De uns tempos para cá, quase não uso mais a minha carteira. Tudo o que preciso está no celular: documento digitalizado com foto e aplicativo do banco, com Pix e cartão de crédito virtual, decretaram essa mudança de comportamento, também observada em vários amigos e pessoas próximas.
Outro dia, algumas semanas atrás, eu tinha uma série de voltas para dar pela manhã. Entre reuniões de trabalho e tarefas domésticas, transitei algumas horas pela cidade. Cada vez menos, saio de carro. O estresse do trânsito e o preço dos estacionamentos, invariavelmente, empurram-me para um cálculo comparativo, no qual o aplicativo de transporte leva vantagem. Mas, naquele dia, resolvi tirar o carro da garagem. Queria ouvir a minha playlist e trafegar no meu ritmo. A despesa com estacionamentos não seria tão maior.

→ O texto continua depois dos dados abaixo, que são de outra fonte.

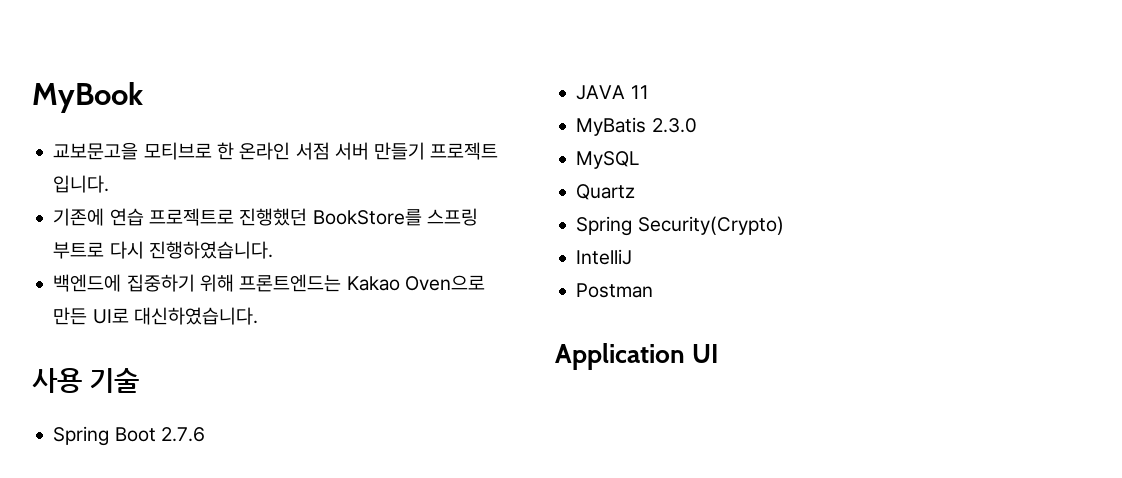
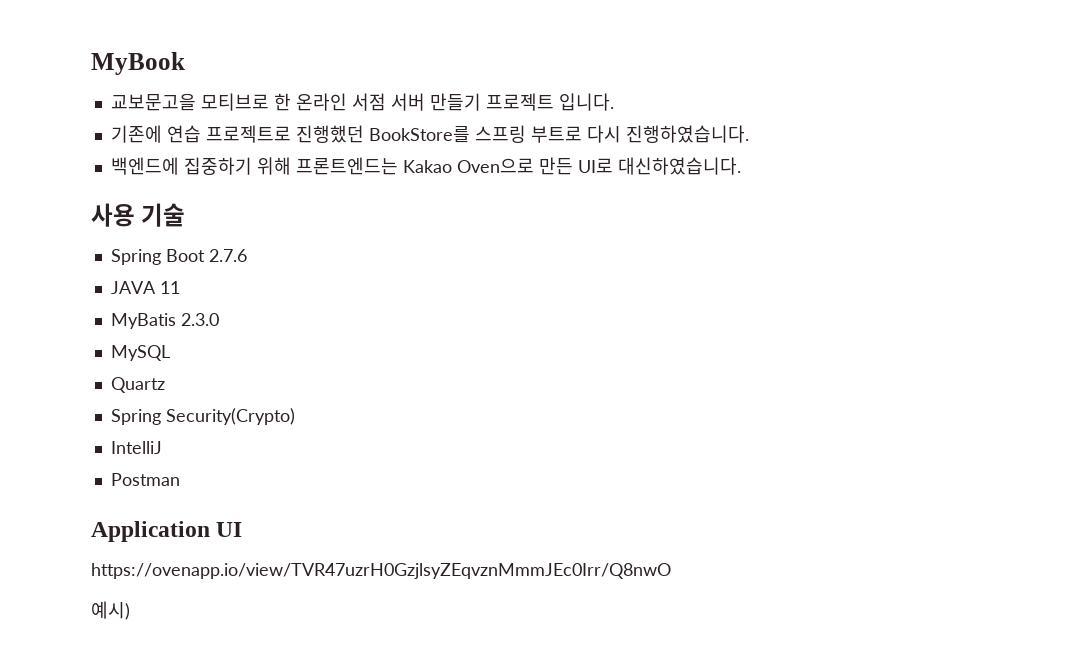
(719, 353) none -> [91,563,671,579] [91,601,130,620] // https://ovenapp.io/view/TVR47uzrH0GzjlsyZEqvznMmmJEc0Irr/Q8nwO // 예시)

Devem ter sido uns quatro ou cinco no meu roteiro. Um deles, surpreendentemente, não aceitava Pix. Além disso, a maquininha de cartão estava bugada. Assinei um documento reconhecendo a dívida. Coloquei nele meus dados básicos, inclusive o telefone. Voltei para casa com a missão de retornar, pagar meu débito e resgatar a promissória. “Não tem pressa”, tranquilizou-me o manobrista.
Lembrei-me da dívida alguns dias depois, mas não lembrei, por mais que me esforçasse, onde ficava o estacionamento. Tentei dois, sem sucesso. “É aqui que estou devendo?”. “Não” e “não”. Foi assim que me tornei um inadimplente, contra a minha própria vontade.
Adoro a história do pai de uma amiga que, décadas atrás, comprou um Corcel em São Paulo e veio descendo em direção ao Rio Grande do Sul. Depois de Torres, o veículo estragou. Era noite escura, mas, mesmo assim, ele conseguiu achar uma pequena oficina, onde estacionou. Como o conserto demoraria e ele estava exausto, pegou uma carona para a Capital. No outro dia, quando acordou, deu-se conta de que não recordava onde deixara o precioso bem, adquirido muito antes do celular e do GPS se popularizarem. E foi assim que o pai da minha amiga perdeu um carro, para sempre.
Meu caso é menos grave. Mas se você que está lendo esse texto é dono ou colaborador de um estacionamento, dê, por favor, uma olhada na sua lista de devedores. Se meu nome estiver lá, mande um whats com endereço, foto da promissória e valor do débito. E se você for dono de uma oficina entre Torres e Porto Alegre e um Corcel novinho estiver parado aí há uns 40 anos, pode me avisar. Faço a boa notícia chegar à minha querida amiga.